• _What needs to be done_
Would you repeat all of the records underneath, exactly as written?

• _Exercise inputs_
○ ○ ○ ○ ○ ○ ○

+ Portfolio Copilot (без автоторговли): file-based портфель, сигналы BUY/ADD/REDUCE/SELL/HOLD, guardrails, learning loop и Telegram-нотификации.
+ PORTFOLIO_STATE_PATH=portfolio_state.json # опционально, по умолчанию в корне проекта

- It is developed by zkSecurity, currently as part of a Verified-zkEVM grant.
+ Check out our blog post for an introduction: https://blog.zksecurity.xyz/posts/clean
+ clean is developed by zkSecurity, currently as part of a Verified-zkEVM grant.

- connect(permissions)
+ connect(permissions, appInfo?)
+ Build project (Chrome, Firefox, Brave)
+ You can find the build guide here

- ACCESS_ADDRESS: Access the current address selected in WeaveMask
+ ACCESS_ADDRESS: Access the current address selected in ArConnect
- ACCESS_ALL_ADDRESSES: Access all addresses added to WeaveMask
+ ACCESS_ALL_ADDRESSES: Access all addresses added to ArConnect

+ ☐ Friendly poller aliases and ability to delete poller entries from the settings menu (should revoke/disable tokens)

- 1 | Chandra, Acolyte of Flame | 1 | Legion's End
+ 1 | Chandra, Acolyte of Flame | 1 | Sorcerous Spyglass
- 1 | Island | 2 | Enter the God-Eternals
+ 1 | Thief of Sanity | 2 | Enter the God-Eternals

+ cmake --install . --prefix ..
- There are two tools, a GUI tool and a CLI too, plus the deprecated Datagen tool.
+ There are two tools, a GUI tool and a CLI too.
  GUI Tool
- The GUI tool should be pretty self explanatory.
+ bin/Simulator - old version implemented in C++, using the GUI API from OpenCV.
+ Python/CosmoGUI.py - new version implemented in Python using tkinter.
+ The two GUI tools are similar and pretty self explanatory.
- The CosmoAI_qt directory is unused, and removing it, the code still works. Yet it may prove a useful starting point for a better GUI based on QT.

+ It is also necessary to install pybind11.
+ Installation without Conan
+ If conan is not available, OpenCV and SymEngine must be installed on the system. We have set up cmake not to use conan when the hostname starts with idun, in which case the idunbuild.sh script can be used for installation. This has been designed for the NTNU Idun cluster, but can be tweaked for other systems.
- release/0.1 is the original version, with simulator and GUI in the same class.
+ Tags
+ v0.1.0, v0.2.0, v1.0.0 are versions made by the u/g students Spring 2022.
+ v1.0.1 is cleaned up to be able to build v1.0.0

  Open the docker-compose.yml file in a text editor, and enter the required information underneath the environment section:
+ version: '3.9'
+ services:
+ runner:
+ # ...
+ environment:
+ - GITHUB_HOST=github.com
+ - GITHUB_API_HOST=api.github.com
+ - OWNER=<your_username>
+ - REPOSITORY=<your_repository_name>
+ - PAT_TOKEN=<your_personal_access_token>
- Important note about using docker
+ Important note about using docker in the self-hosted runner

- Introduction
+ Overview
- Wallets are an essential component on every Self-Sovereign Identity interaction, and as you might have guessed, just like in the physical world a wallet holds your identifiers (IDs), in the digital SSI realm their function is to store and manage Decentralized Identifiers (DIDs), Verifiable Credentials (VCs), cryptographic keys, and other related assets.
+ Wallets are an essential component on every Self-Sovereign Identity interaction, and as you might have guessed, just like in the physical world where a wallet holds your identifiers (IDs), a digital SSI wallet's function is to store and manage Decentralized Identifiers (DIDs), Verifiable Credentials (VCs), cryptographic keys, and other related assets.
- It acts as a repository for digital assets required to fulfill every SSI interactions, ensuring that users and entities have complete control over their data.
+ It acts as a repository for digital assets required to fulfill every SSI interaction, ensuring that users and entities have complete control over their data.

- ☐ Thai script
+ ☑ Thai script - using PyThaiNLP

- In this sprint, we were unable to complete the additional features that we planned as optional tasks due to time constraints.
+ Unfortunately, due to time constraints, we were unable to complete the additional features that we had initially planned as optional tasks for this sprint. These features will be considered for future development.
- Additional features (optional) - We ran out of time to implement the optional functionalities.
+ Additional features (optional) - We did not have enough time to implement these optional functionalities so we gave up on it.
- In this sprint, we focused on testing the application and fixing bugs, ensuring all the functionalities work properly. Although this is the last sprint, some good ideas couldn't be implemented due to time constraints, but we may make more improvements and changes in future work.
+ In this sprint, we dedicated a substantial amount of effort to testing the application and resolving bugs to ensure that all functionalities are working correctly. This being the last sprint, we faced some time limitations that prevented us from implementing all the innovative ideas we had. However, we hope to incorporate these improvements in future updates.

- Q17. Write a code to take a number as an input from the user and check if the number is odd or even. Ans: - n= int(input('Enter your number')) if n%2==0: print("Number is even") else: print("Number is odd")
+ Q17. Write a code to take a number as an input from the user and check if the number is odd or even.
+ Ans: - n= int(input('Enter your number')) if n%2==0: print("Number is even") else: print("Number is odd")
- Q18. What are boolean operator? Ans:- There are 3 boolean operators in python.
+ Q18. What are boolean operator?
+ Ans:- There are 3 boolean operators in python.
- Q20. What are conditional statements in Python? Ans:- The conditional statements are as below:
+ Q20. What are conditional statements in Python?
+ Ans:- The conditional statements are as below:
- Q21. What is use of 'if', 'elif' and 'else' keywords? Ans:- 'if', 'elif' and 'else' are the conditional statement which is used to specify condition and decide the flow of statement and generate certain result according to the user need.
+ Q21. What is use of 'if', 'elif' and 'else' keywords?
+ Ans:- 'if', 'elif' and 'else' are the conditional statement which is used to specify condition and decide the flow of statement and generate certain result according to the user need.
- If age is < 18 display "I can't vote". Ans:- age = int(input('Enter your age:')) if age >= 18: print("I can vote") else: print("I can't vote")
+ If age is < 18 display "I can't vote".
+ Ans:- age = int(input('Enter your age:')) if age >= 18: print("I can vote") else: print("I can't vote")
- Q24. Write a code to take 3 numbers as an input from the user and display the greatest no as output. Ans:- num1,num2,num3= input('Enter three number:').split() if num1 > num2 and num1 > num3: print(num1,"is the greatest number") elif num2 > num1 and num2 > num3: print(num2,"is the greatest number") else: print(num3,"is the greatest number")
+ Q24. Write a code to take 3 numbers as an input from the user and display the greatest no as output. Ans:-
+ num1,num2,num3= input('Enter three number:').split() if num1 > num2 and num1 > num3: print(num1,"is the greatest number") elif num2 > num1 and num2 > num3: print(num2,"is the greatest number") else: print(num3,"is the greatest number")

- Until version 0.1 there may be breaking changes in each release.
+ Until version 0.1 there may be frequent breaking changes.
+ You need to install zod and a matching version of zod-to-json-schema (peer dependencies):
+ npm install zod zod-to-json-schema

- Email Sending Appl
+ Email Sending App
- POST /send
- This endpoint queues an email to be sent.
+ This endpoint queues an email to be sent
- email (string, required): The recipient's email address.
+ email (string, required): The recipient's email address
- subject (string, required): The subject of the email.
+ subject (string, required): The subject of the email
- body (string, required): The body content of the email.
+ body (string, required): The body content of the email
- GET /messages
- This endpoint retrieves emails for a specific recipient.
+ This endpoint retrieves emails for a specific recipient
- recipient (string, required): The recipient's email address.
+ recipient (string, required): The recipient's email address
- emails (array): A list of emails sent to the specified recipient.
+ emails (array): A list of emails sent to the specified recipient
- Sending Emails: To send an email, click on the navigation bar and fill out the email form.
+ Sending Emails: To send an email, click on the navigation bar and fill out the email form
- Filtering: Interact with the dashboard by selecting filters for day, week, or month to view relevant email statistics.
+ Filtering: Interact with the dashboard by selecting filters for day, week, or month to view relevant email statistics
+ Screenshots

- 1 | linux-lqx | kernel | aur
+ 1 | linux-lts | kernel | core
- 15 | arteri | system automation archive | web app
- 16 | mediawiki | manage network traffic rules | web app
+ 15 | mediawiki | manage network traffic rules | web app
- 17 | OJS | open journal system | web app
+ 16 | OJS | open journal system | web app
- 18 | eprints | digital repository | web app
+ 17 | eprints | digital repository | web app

○ ○ ○ ○ ○ ○ ○

• _Task answer_
+ Portfolio Copilot (без автоторговли): file-based портфель, сигналы BUY/ADD/REDUCE/SELL/HOLD, guardrails, learning loop и Telegram-нотификации.
+ PORTFOLIO_STATE_PATH=portfolio_state.json # опционально, по умолчанию в корне проекта

- It is developed by zkSecurity, currently as part of a Verified-zkEVM grant.
+ Check out our blog post for an introduction: https://blog.zksecurity.xyz/posts/clean
+ clean is developed by zkSecurity, currently as part of a Verified-zkEVM grant.

- connect(permissions)
+ connect(permissions, appInfo?)
+ Build project (Chrome, Firefox, Brave)
+ You can find the build guide here

- ACCESS_ADDRESS: Access the current address selected in WeaveMask
+ ACCESS_ADDRESS: Access the current address selected in ArConnect
- ACCESS_ALL_ADDRESSES: Access all addresses added to WeaveMask
+ ACCESS_ALL_ADDRESSES: Access all addresses added to ArConnect

+ ☐ Friendly poller aliases and ability to delete poller entries from the settings menu (should revoke/disable tokens)

- 1 | Chandra, Acolyte of Flame | 1 | Legion's End
+ 1 | Chandra, Acolyte of Flame | 1 | Sorcerous Spyglass
- 1 | Island | 2 | Enter the God-Eternals
+ 1 | Thief of Sanity | 2 | Enter the God-Eternals

+ cmake --install . --prefix ..
- There are two tools, a GUI tool and a CLI too, plus the deprecated Datagen tool.
+ There are two tools, a GUI tool and a CLI too.
  GUI Tool
- The GUI tool should be pretty self explanatory.
+ bin/Simulator - old version implemented in C++, using the GUI API from OpenCV.
+ Python/CosmoGUI.py - new version implemented in Python using tkinter.
+ The two GUI tools are similar and pretty self explanatory.
- The CosmoAI_qt directory is unused, and removing it, the code still works. Yet it may prove a useful starting point for a better GUI based on QT.

+ It is also necessary to install pybind11.
+ Installation without Conan
+ If conan is not available, OpenCV and SymEngine must be installed on the system. We have set up cmake not to use conan when the hostname starts with idun, in which case the idunbuild.sh script can be used for installation. This has been designed for the NTNU Idun cluster, but can be tweaked for other systems.
- release/0.1 is the original version, with simulator and GUI in the same class.
+ Tags
+ v0.1.0, v0.2.0, v1.0.0 are versions made by the u/g students Spring 2022.
+ v1.0.1 is cleaned up to be able to build v1.0.0

  Open the docker-compose.yml file in a text editor, and enter the required information underneath the environment section:
+ version: '3.9'
+ services:
+ runner:
+ # ...
+ environment:
+ - GITHUB_HOST=github.com
+ - GITHUB_API_HOST=api.github.com
+ - OWNER=<your_username>
+ - REPOSITORY=<your_repository_name>
+ - PAT_TOKEN=<your_personal_access_token>
- Important note about using docker
+ Important note about using docker in the self-hosted runner

- Introduction
+ Overview
- Wallets are an essential component on every Self-Sovereign Identity interaction, and as you might have guessed, just like in the physical world a wallet holds your identifiers (IDs), in the digital SSI realm their function is to store and manage Decentralized Identifiers (DIDs), Verifiable Credentials (VCs), cryptographic keys, and other related assets.
+ Wallets are an essential component on every Self-Sovereign Identity interaction, and as you might have guessed, just like in the physical world where a wallet holds your identifiers (IDs), a digital SSI wallet's function is to store and manage Decentralized Identifiers (DIDs), Verifiable Credentials (VCs), cryptographic keys, and other related assets.
- It acts as a repository for digital assets required to fulfill every SSI interactions, ensuring that users and entities have complete control over their data.
+ It acts as a repository for digital assets required to fulfill every SSI interaction, ensuring that users and entities have complete control over their data.

- ☐ Thai script
+ ☑ Thai script - using PyThaiNLP

- In this sprint, we were unable to complete the additional features that we planned as optional tasks due to time constraints.
+ Unfortunately, due to time constraints, we were unable to complete the additional features that we had initially planned as optional tasks for this sprint. These features will be considered for future development.
- Additional features (optional) - We ran out of time to implement the optional functionalities.
+ Additional features (optional) - We did not have enough time to implement these optional functionalities so we gave up on it.
- In this sprint, we focused on testing the application and fixing bugs, ensuring all the functionalities work properly. Although this is the last sprint, some good ideas couldn't be implemented due to time constraints, but we may make more improvements and changes in future work.
+ In this sprint, we dedicated a substantial amount of effort to testing the application and resolving bugs to ensure that all functionalities are working correctly. This being the last sprint, we faced some time limitations that prevented us from implementing all the innovative ideas we had. However, we hope to incorporate these improvements in future updates.

- Q17. Write a code to take a number as an input from the user and check if the number is odd or even. Ans: - n= int(input('Enter your number')) if n%2==0: print("Number is even") else: print("Number is odd")
+ Q17. Write a code to take a number as an input from the user and check if the number is odd or even.
+ Ans: - n= int(input('Enter your number')) if n%2==0: print("Number is even") else: print("Number is odd")
- Q18. What are boolean operator? Ans:- There are 3 boolean operators in python.
+ Q18. What are boolean operator?
+ Ans:- There are 3 boolean operators in python.
- Q20. What are conditional statements in Python? Ans:- The conditional statements are as below:
+ Q20. What are conditional statements in Python?
+ Ans:- The conditional statements are as below:
- Q21. What is use of 'if', 'elif' and 'else' keywords? Ans:- 'if', 'elif' and 'else' are the conditional statement which is used to specify condition and decide the flow of statement and generate certain result according to the user need.
+ Q21. What is use of 'if', 'elif' and 'else' keywords?
+ Ans:- 'if', 'elif' and 'else' are the conditional statement which is used to specify condition and decide the flow of statement and generate certain result according to the user need.
- If age is < 18 display "I can't vote". Ans:- age = int(input('Enter your age:')) if age >= 18: print("I can vote") else: print("I can't vote")
+ If age is < 18 display "I can't vote".
+ Ans:- age = int(input('Enter your age:')) if age >= 18: print("I can vote") else: print("I can't vote")
- Q24. Write a code to take 3 numbers as an input from the user and display the greatest no as output. Ans:- num1,num2,num3= input('Enter three number:').split() if num1 > num2 and num1 > num3: print(num1,"is the greatest number") elif num2 > num1 and num2 > num3: print(num2,"is the greatest number") else: print(num3,"is the greatest number")
+ Q24. Write a code to take 3 numbers as an input from the user and display the greatest no as output. Ans:-
+ num1,num2,num3= input('Enter three number:').split() if num1 > num2 and num1 > num3: print(num1,"is the greatest number") elif num2 > num1 and num2 > num3: print(num2,"is the greatest number") else: print(num3,"is the greatest number")

- Until version 0.1 there may be breaking changes in each release.
+ Until version 0.1 there may be frequent breaking changes.
+ You need to install zod and a matching version of zod-to-json-schema (peer dependencies):
+ npm install zod zod-to-json-schema

- Email Sending Appl
+ Email Sending App
- POST /send
- This endpoint queues an email to be sent.
+ This endpoint queues an email to be sent
- email (string, required): The recipient's email address.
+ email (string, required): The recipient's email address
- subject (string, required): The subject of the email.
+ subject (string, required): The subject of the email
- body (string, required): The body content of the email.
+ body (string, required): The body content of the email
- GET /messages
- This endpoint retrieves emails for a specific recipient.
+ This endpoint retrieves emails for a specific recipient
- recipient (string, required): The recipient's email address.
+ recipient (string, required): The recipient's email address
- emails (array): A list of emails sent to the specified recipient.
+ emails (array): A list of emails sent to the specified recipient
- Sending Emails: To send an email, click on the navigation bar and fill out the email form.
+ Sending Emails: To send an email, click on the navigation bar and fill out the email form
- Filtering: Interact with the dashboard by selecting filters for day, week, or month to view relevant email statistics.
+ Filtering: Interact with the dashboard by selecting filters for day, week, or month to view relevant email statistics
+ Screenshots

- 1 | linux-lqx | kernel | aur
+ 1 | linux-lts | kernel | core
- 15 | arteri | system automation archive | web app
- 16 | mediawiki | manage network traffic rules | web app
+ 15 | mediawiki | manage network traffic rules | web app
- 17 | OJS | open journal system | web app
+ 16 | OJS | open journal system | web app
- 18 | eprints | digital repository | web app
+ 17 | eprints | digital repository | web app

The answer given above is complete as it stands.